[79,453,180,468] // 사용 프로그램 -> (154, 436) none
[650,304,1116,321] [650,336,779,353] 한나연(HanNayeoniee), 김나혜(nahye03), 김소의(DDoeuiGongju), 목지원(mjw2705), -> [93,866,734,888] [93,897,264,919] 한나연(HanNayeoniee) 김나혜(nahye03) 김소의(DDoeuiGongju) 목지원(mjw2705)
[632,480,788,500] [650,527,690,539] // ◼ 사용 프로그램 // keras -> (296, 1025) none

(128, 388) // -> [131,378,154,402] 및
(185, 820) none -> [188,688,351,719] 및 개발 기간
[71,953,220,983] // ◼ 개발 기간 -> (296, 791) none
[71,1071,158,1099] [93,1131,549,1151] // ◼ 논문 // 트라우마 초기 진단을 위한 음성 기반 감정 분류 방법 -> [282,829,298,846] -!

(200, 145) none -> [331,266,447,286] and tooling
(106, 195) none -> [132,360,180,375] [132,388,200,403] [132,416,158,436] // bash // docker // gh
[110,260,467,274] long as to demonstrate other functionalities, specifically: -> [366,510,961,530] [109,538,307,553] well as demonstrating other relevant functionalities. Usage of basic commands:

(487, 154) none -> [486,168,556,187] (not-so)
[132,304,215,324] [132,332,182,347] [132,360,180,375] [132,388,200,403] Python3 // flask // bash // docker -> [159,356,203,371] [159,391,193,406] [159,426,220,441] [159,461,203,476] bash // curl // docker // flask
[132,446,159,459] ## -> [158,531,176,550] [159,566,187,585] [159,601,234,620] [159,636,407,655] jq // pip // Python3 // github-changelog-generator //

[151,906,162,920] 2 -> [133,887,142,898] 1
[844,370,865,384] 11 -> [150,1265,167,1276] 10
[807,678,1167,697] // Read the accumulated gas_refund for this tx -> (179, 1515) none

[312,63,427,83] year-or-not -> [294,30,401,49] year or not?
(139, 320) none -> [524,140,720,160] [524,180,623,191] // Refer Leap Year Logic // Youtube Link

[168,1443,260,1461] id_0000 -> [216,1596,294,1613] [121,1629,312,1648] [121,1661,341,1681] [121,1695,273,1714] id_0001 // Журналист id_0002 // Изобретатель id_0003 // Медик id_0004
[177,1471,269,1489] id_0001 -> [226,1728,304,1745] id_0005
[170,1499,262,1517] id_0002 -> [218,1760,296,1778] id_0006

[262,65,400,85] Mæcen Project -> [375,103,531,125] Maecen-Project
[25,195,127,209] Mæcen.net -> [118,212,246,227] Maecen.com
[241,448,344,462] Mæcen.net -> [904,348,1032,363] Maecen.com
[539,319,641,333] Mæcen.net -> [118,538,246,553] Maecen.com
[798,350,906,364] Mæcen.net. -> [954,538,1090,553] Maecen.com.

**Task brief:** Spot the lines above that mention "bash" and copy them.

**Solution to this exercise:**
(106, 195) none -> [132,360,180,375] [132,388,200,403] [132,416,158,436] // bash // docker // gh
[132,304,215,324] [132,332,182,347] [132,360,180,375] [132,388,200,403] Python3 // flask // bash // docker -> [159,356,203,371] [159,391,193,406] [159,426,220,441] [159,461,203,476] bash // curl // docker // flask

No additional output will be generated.